**Work item**. The data should be transcribed in its entirety, word for word.

**Change detection data**.
——

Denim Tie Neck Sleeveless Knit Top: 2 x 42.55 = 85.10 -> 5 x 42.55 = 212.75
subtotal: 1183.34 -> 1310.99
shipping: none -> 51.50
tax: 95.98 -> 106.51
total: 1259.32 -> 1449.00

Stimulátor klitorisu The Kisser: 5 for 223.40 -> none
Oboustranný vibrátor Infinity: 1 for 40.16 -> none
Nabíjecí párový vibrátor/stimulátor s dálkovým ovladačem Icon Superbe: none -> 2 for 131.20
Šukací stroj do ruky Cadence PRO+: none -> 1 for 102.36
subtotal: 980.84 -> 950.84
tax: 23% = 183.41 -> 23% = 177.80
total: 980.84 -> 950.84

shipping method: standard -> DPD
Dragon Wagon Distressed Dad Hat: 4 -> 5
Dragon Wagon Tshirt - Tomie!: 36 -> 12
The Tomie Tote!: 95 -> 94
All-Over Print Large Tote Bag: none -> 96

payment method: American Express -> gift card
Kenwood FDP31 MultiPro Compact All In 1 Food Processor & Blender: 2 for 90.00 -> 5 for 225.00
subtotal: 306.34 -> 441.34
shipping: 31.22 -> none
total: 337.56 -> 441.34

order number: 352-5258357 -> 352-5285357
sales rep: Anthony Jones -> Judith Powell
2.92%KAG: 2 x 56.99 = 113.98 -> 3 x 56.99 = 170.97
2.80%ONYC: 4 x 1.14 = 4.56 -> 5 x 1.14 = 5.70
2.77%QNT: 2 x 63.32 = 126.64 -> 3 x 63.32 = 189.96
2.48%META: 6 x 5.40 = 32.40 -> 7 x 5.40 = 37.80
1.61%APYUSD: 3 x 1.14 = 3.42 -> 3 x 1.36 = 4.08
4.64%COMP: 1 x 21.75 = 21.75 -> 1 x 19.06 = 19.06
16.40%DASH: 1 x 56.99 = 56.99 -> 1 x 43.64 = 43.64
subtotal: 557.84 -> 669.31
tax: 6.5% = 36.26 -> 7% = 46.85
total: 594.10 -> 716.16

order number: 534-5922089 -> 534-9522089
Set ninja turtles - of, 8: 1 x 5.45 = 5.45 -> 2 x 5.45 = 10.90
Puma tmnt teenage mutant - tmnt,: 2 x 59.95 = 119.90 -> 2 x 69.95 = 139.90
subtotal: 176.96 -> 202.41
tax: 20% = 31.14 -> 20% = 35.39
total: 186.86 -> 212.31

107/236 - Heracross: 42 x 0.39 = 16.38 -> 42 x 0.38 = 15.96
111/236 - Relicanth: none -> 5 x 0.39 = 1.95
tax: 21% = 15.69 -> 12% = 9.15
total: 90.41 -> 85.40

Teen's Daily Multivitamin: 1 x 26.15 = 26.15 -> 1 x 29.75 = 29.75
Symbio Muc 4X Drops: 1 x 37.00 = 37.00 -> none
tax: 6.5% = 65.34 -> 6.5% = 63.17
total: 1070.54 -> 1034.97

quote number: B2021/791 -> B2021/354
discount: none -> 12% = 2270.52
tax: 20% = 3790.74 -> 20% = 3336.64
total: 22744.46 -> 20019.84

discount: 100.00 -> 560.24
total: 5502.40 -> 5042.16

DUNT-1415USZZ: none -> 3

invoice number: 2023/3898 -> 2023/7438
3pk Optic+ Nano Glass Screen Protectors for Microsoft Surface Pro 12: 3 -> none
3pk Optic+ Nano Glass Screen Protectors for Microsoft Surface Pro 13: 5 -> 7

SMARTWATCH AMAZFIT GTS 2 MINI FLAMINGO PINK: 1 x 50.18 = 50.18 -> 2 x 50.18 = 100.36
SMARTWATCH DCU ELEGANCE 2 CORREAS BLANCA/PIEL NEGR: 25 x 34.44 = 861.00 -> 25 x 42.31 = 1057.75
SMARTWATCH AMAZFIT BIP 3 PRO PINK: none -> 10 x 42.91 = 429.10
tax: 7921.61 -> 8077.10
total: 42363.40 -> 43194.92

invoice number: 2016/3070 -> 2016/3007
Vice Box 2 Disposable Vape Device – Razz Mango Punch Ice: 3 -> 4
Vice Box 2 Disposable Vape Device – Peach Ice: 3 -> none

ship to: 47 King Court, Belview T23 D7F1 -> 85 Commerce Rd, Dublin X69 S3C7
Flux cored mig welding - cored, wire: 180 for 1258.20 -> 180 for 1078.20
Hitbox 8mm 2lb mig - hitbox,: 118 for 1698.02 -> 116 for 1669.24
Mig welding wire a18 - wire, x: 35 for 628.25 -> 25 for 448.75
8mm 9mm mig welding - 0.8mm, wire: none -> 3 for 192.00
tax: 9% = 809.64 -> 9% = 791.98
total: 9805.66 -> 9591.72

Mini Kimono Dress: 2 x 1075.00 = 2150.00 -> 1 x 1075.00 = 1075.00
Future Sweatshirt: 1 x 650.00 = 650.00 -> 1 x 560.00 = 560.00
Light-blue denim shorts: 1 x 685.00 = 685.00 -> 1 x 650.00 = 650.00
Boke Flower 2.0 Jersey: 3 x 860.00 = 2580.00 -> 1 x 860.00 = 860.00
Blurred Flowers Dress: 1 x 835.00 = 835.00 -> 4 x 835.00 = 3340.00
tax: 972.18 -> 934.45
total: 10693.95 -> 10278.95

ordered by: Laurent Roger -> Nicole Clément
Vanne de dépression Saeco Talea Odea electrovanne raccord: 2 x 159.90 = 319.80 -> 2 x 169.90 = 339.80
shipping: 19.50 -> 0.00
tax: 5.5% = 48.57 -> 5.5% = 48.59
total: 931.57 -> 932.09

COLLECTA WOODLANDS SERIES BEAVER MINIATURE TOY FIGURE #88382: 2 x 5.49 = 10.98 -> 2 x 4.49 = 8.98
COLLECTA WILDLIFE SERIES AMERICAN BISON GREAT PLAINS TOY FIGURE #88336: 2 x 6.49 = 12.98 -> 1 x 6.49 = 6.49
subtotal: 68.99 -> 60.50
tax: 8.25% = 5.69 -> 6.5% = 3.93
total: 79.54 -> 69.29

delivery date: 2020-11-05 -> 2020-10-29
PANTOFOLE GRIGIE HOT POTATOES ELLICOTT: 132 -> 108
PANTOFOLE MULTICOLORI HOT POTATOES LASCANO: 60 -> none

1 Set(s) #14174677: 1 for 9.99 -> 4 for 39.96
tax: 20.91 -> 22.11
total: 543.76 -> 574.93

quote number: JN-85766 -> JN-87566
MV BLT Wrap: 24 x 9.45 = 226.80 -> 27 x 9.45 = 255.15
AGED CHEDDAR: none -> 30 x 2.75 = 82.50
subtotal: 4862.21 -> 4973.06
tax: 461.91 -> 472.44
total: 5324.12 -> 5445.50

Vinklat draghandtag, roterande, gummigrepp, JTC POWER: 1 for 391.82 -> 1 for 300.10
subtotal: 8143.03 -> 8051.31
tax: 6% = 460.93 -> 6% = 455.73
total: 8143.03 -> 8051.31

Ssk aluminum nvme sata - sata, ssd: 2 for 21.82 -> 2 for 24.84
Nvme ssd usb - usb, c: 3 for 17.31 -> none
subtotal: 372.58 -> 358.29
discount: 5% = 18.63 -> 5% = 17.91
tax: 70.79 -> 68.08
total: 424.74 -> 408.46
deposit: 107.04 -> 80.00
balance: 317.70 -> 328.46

——

**Reply to the task**.
Denim Tie Neck Sleeveless Knit Top: 2 x 42.55 = 85.10 -> 5 x 42.55 = 212.75
subtotal: 1183.34 -> 1310.99
shipping: none -> 51.50
tax: 95.98 -> 106.51
total: 1259.32 -> 1449.00

Stimulátor klitorisu The Kisser: 5 for 223.40 -> none
Oboustranný vibrátor Infinity: 1 for 40.16 -> none
Nabíjecí párový vibrátor/stimulátor s dálkovým ovladačem Icon Superbe: none -> 2 for 131.20
Šukací stroj do ruky Cadence PRO+: none -> 1 for 102.36
subtotal: 980.84 -> 950.84
tax: 23% = 183.41 -> 23% = 177.80
total: 980.84 -> 950.84

shipping method: standard -> DPD
Dragon Wagon Distressed Dad Hat: 4 -> 5
Dragon Wagon Tshirt - Tomie!: 36 -> 12
The Tomie Tote!: 95 -> 94
All-Over Print Large Tote Bag: none -> 96

payment method: American Express -> gift card
Kenwood FDP31 MultiPro Compact All In 1 Food Processor & Blender: 2 for 90.00 -> 5 for 225.00
subtotal: 306.34 -> 441.34
shipping: 31.22 -> none
total: 337.56 -> 441.34

order number: 352-5258357 -> 352-5285357
sales rep: Anthony Jones -> Judith Powell
2.92%KAG: 2 x 56.99 = 113.98 -> 3 x 56.99 = 170.97
2.80%ONYC: 4 x 1.14 = 4.56 -> 5 x 1.14 = 5.70
2.77%QNT: 2 x 63.32 = 126.64 -> 3 x 63.32 = 189.96
2.48%META: 6 x 5.40 = 32.40 -> 7 x 5.40 = 37.80
1.61%APYUSD: 3 x 1.14 = 3.42 -> 3 x 1.36 = 4.08
4.64%COMP: 1 x 21.75 = 21.75 -> 1 x 19.06 = 19.06
16.40%DASH: 1 x 56.99 = 56.99 -> 1 x 43.64 = 43.64
subtotal: 557.84 -> 669.31
tax: 6.5% = 36.26 -> 7% = 46.85
total: 594.10 -> 716.16

order number: 534-5922089 -> 534-9522089
Set ninja turtles - of, 8: 1 x 5.45 = 5.45 -> 2 x 5.45 = 10.90
Puma tmnt teenage mutant - tmnt,: 2 x 59.95 = 119.90 -> 2 x 69.95 = 139.90
subtotal: 176.96 -> 202.41
tax: 20% = 31.14 -> 20% = 35.39
total: 186.86 -> 212.31

107/236 - Heracross: 42 x 0.39 = 16.38 -> 42 x 0.38 = 15.96
111/236 - Relicanth: none -> 5 x 0.39 = 1.95
tax: 21% = 15.69 -> 12% = 9.15
total: 90.41 -> 85.40

Teen's Daily Multivitamin: 1 x 26.15 = 26.15 -> 1 x 29.75 = 29.75
Symbio Muc 4X Drops: 1 x 37.00 = 37.00 -> none
tax: 6.5% = 65.34 -> 6.5% = 63.17
total: 1070.54 -> 1034.97

quote number: B2021/791 -> B2021/354
discount: none -> 12% = 2270.52
tax: 20% = 3790.74 -> 20% = 3336.64
total: 22744.46 -> 20019.84

discount: 100.00 -> 560.24
total: 5502.40 -> 5042.16

DUNT-1415USZZ: none -> 3

invoice number: 2023/3898 -> 2023/7438
3pk Optic+ Nano Glass Screen Protectors for Microsoft Surface Pro 12: 3 -> none
3pk Optic+ Nano Glass Screen Protectors for Microsoft Surface Pro 13: 5 -> 7

SMARTWATCH AMAZFIT GTS 2 MINI FLAMINGO PINK: 1 x 50.18 = 50.18 -> 2 x 50.18 = 100.36
SMARTWATCH DCU ELEGANCE 2 CORREAS BLANCA/PIEL NEGR: 25 x 34.44 = 861.00 -> 25 x 42.31 = 1057.75
SMARTWATCH AMAZFIT BIP 3 PRO PINK: none -> 10 x 42.91 = 429.10
tax: 7921.61 -> 8077.10
total: 42363.40 -> 43194.92

invoice number: 2016/3070 -> 2016/3007
Vice Box 2 Disposable Vape Device – Razz Mango Punch Ice: 3 -> 4
Vice Box 2 Disposable Vape Device – Peach Ice: 3 -> none

ship to: 47 King Court, Belview T23 D7F1 -> 85 Commerce Rd, Dublin X69 S3C7
Flux cored mig welding - cored, wire: 180 for 1258.20 -> 180 for 1078.20
Hitbox 8mm 2lb mig - hitbox,: 118 for 1698.02 -> 116 for 1669.24
Mig welding wire a18 - wire, x: 35 for 628.25 -> 25 for 448.75
8mm 9mm mig welding - 0.8mm, wire: none -> 3 for 192.00
tax: 9% = 809.64 -> 9% = 791.98
total: 9805.66 -> 9591.72

Mini Kimono Dress: 2 x 1075.00 = 2150.00 -> 1 x 1075.00 = 1075.00
Future Sweatshirt: 1 x 650.00 = 650.00 -> 1 x 560.00 = 560.00
Light-blue denim shorts: 1 x 685.00 = 685.00 -> 1 x 650.00 = 650.00
Boke Flower 2.0 Jersey: 3 x 860.00 = 2580.00 -> 1 x 860.00 = 860.00
Blurred Flowers Dress: 1 x 835.00 = 835.00 -> 4 x 835.00 = 3340.00
tax: 972.18 -> 934.45
total: 10693.95 -> 10278.95

ordered by: Laurent Roger -> Nicole Clément
Vanne de dépression Saeco Talea Odea electrovanne raccord: 2 x 159.90 = 319.80 -> 2 x 169.90 = 339.80
shipping: 19.50 -> 0.00
tax: 5.5% = 48.57 -> 5.5% = 48.59
total: 931.57 -> 932.09

COLLECTA WOODLANDS SERIES BEAVER MINIATURE TOY FIGURE #88382: 2 x 5.49 = 10.98 -> 2 x 4.49 = 8.98
COLLECTA WILDLIFE SERIES AMERICAN BISON GREAT PLAINS TOY FIGURE #88336: 2 x 6.49 = 12.98 -> 1 x 6.49 = 6.49
subtotal: 68.99 -> 60.50
tax: 8.25% = 5.69 -> 6.5% = 3.93
total: 79.54 -> 69.29

delivery date: 2020-11-05 -> 2020-10-29
PANTOFOLE GRIGIE HOT POTATOES ELLICOTT: 132 -> 108
PANTOFOLE MULTICOLORI HOT POTATOES LASCANO: 60 -> none

1 Set(s) #14174677: 1 for 9.99 -> 4 for 39.96
tax: 20.91 -> 22.11
total: 543.76 -> 574.93

quote number: JN-85766 -> JN-87566
MV BLT Wrap: 24 x 9.45 = 226.80 -> 27 x 9.45 = 255.15
AGED CHEDDAR: none -> 30 x 2.75 = 82.50
subtotal: 4862.21 -> 4973.06
tax: 461.91 -> 472.44
total: 5324.12 -> 5445.50

Vinklat draghandtag, roterande, gummigrepp, JTC POWER: 1 for 391.82 -> 1 for 300.10
subtotal: 8143.03 -> 8051.31
tax: 6% = 460.93 -> 6% = 455.73
total: 8143.03 -> 8051.31

Ssk aluminum nvme sata - sata, ssd: 2 for 21.82 -> 2 for 24.84
Nvme ssd usb - usb, c: 3 for 17.31 -> none
subtotal: 372.58 -> 358.29
discount: 5% = 18.63 -> 5% = 17.91
tax: 70.79 -> 68.08
total: 424.74 -> 408.46
deposit: 107.04 -> 80.00
balance: 317.70 -> 328.46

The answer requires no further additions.